**Directions**
The lines to reproduce run from the one containing "- inherent in the shape." to the end of the listing. Reproduce them exactly, both ends included, and nothing else.

+++ Data extract +++

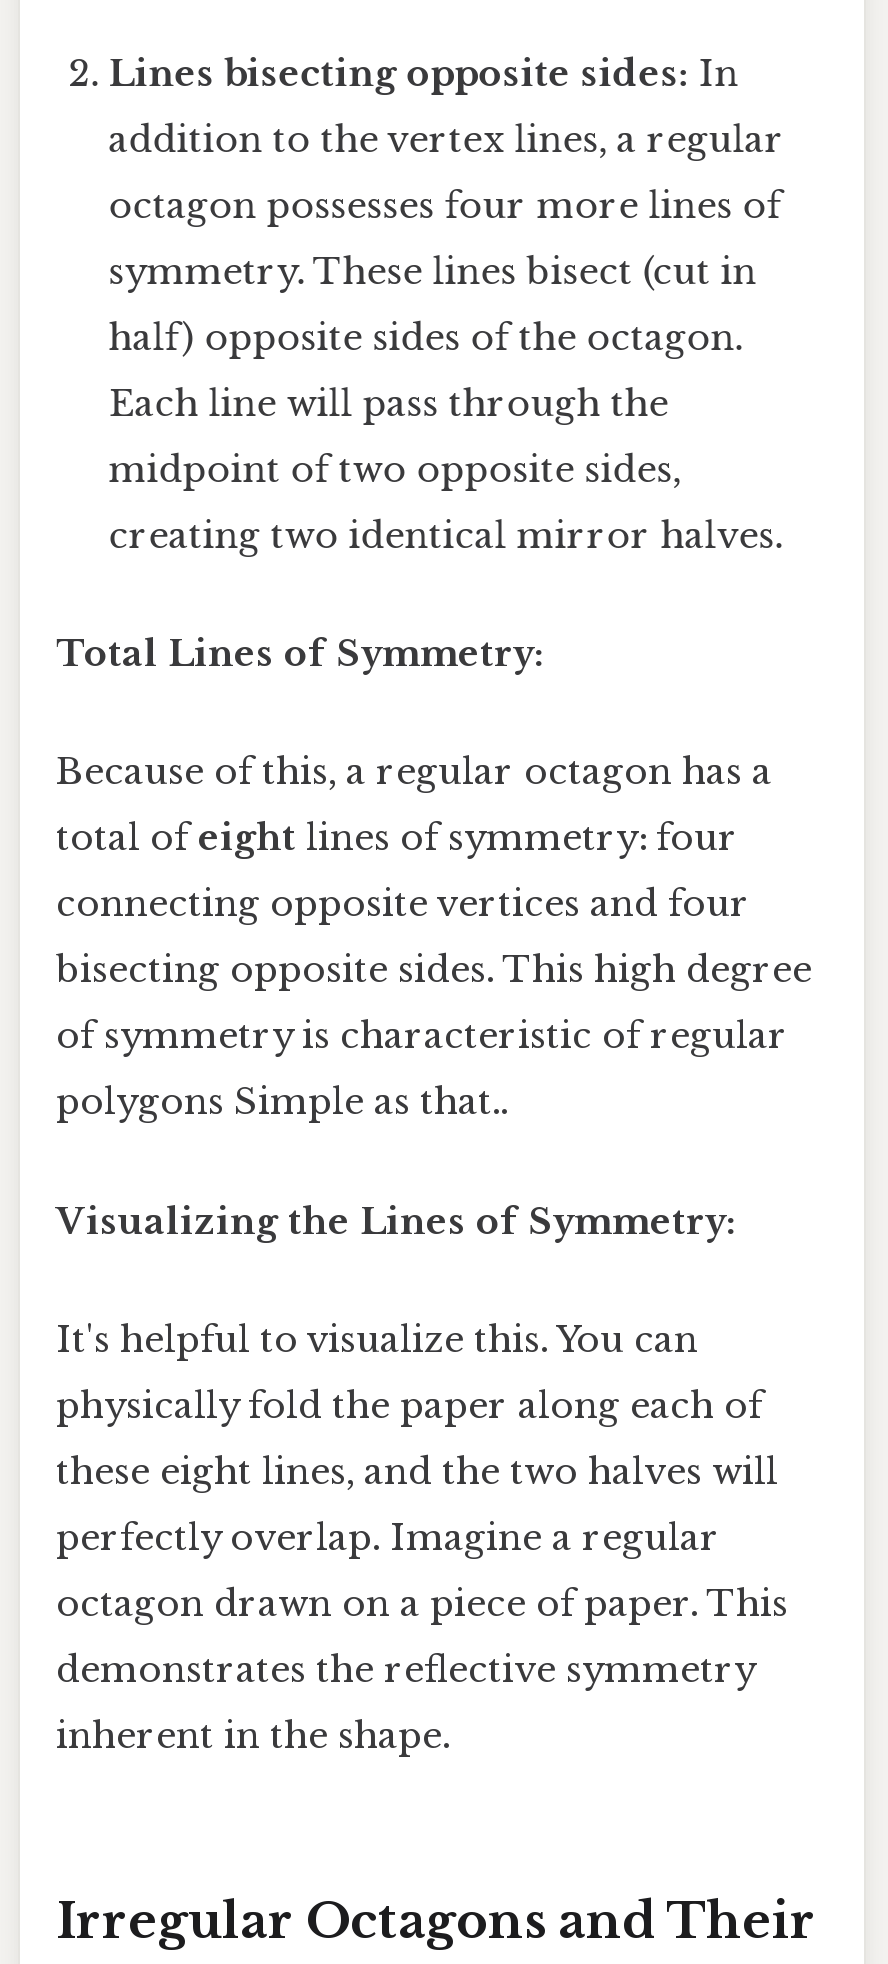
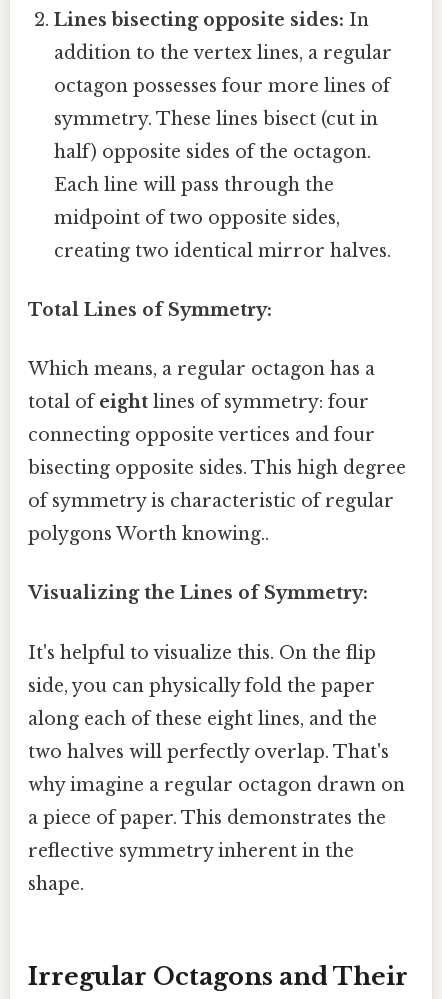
- Because of this, a regular octagon has a
+ Which means, a regular octagon has a

- polygons Simple as that..
+ polygons Worth knowing..

- It's helpful to visualize this. You can
- physically fold the paper along each of
- these eight lines, and the two halves will
- perfectly overlap. Imagine a regular
- octagon drawn on a piece of paper. This
- demonstrates the reflective symmetry
- inherent in the shape.
+ It's helpful to visualize this. On the flip
+ side, you can physically fold the paper
+ along each of these eight lines, and the
+ two halves will perfectly overlap. That's
+ why imagine a regular octagon drawn on
+ a piece of paper. This demonstrates the
+ reflective symmetry inherent in the
+ shape.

+++

**Result**
- inherent in the shape.
+ It's helpful to visualize this. On the flip
+ side, you can physically fold the paper
+ along each of these eight lines, and the
+ two halves will perfectly overlap. That's
+ why imagine a regular octagon drawn on
+ a piece of paper. This demonstrates the
+ reflective symmetry inherent in the
+ shape.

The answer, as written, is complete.